Os líderes do Reino Unido, no entanto, não encararam a coincidência do Dia do Armistício com uma marcha exigindo um cessar-fogo imediato em Gaza como uma oportunidade para reflectir sobre as lições aprendidas em guerras passadas e reconsiderar o seu apoio ao ataque de Israel ao enclave sitiado. Em vez disso, redobraram a sua posição moralmente indefensável e até tentaram acusar os manifestantes que exigiam um cessar-fogo em Gaza de não respeitarem os mortos na guerra do Reino Unido e os valores pelos quais lutaram.
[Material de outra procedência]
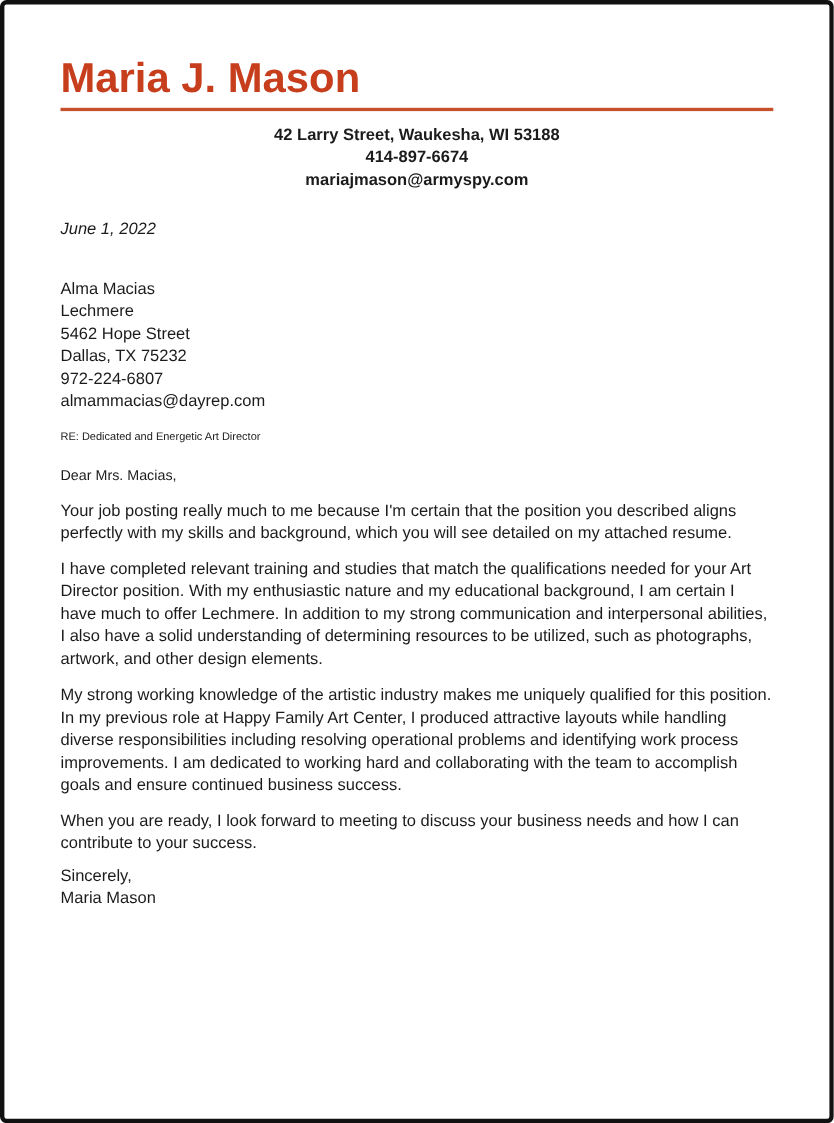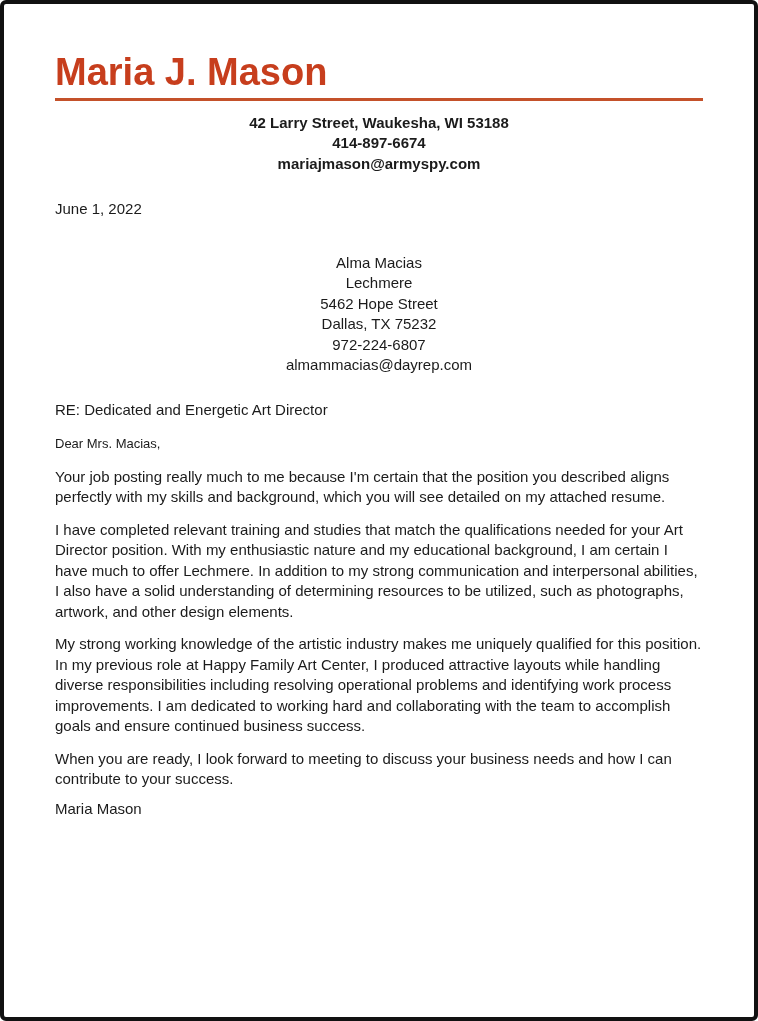"June 1, 2022" .date-line { font-style: none -> italic }
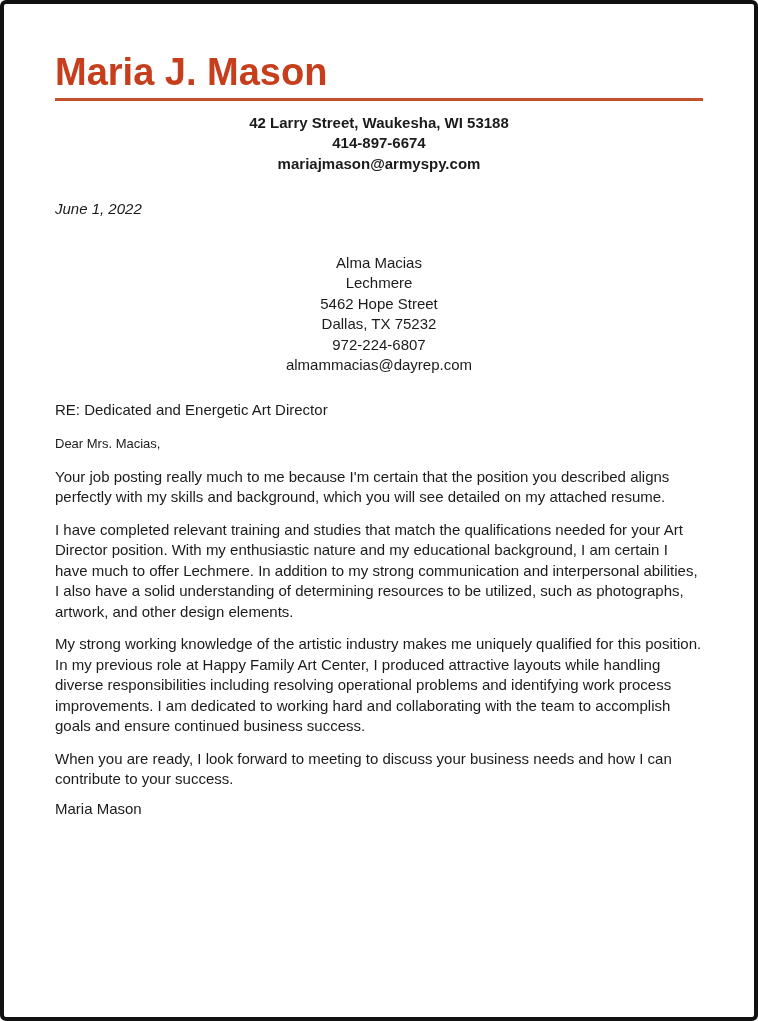"Alma Macias" .recipient-block { text-align: center -> none }
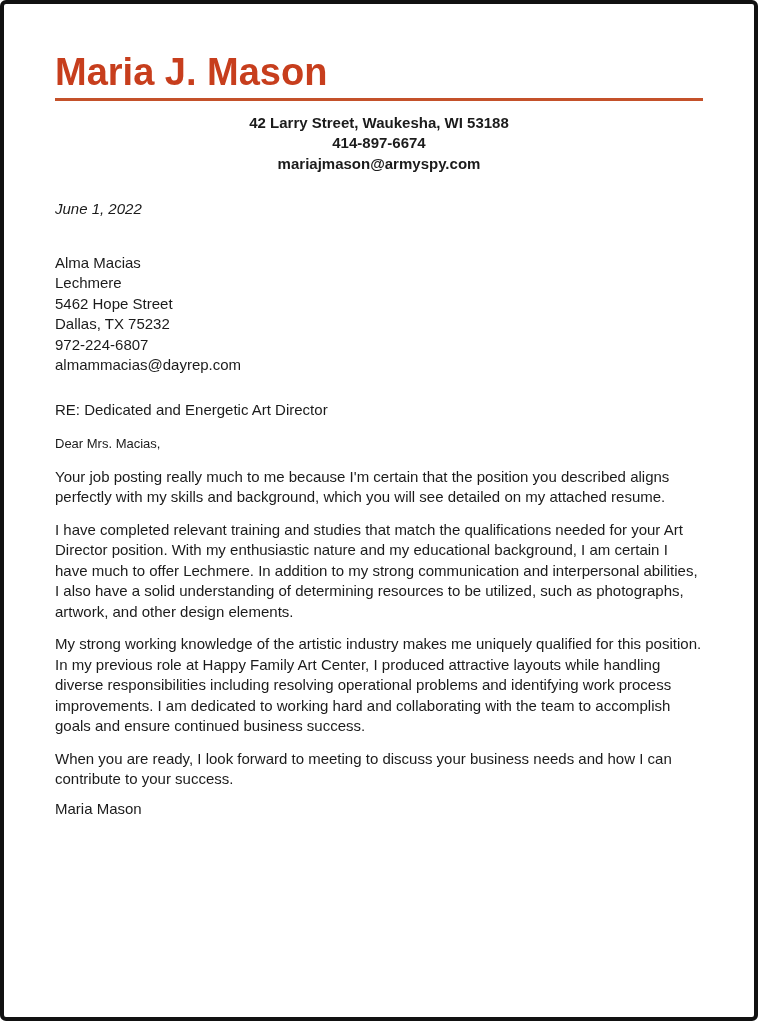"RE: Dedicated and Energetic Art" .subject-line { font-size: 15px -> 10px; margin-top: 24px -> 12px }
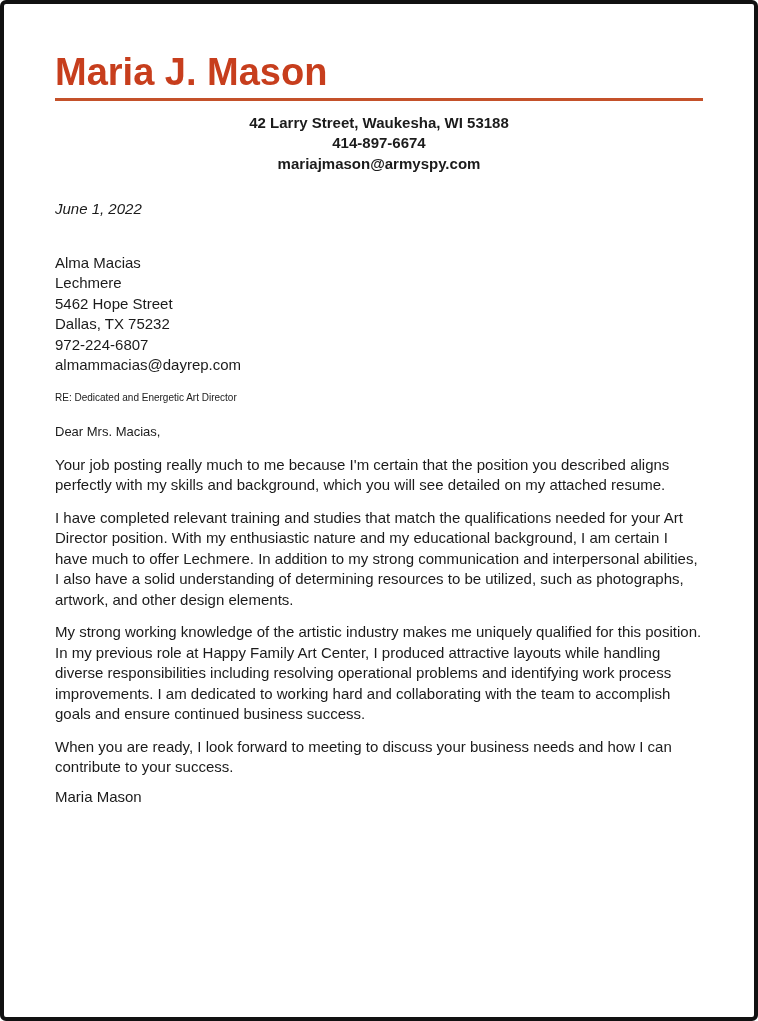"Sincerely," div { html: none -> <div>Sincerely,</div> }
O primeiro-ministro Rishi Sunak, por exemplo, chegou ao ponto de afirmar que “o protesto planeado para sábado não é apenas desrespeitoso, mas ofende a nossa sincera gratidão à memória daqueles que tanto deram para que hoje possamos viver em liberdade e paz”.

Mas como é que um protesto que apela ao “cessar-fogo”, apelando ao fim da matança de crianças, pode ser ofensivo para a memória daqueles que morreram em guerras passadas? Ou como poderia tal esforço, nada menos que no Dia do Armistício, ser rotulado de “uma marcha de ódio”, como a Secretária do Interior Suella Braverman tentou fazer de forma chocante?

A oposição apaixonada do governo britânico a uma marcha do Dia do Armistício que exige um cessar-fogo em Gaza não só expõe o seu abandono de alguns valores britânicos fundamentais, incluindo a liberdade de expressão, mas também sublinha a desconexão entre os governantes e o povo do país. Na verdade, de acordo com uma sondagem recente realizada pelo YouGov, cerca de 76 por cento dos adultos britânicos apoiam um cessar-fogo na guerra de Gaza.

Os líderes do Reino Unido, tal como muitos dos seus aliados ocidentais, parecem ter perdido a sua bússola moral e esquecido todas as lições aprendidas com as devastadoras guerras mundiais do século passado. O seu fracasso em falar contra os crimes de guerra de Israel e em apoiar um cessar-fogo imediato, em linha com os desejos do público britânico, é uma falha moral que terá consequências catastróficas para todos nós.

É por isso que, neste Dia do Armistício, devemos todos unir-nos não só para recordar a dor e os sacrifícios das guerras passadas, mas também para comunicar mais uma vez aos nossos líderes a importância e a urgência de fazer tudo o que estiver ao nosso alcance para pôr fim ao derramamento de sangue na Palestina – pelo bem dos milhões de inocentes que sofrem em Gaza e de todos nós.

As opiniões expressas neste artigo são do próprio autor e não refletem necessariamente a posição editorial da Al Jazeera.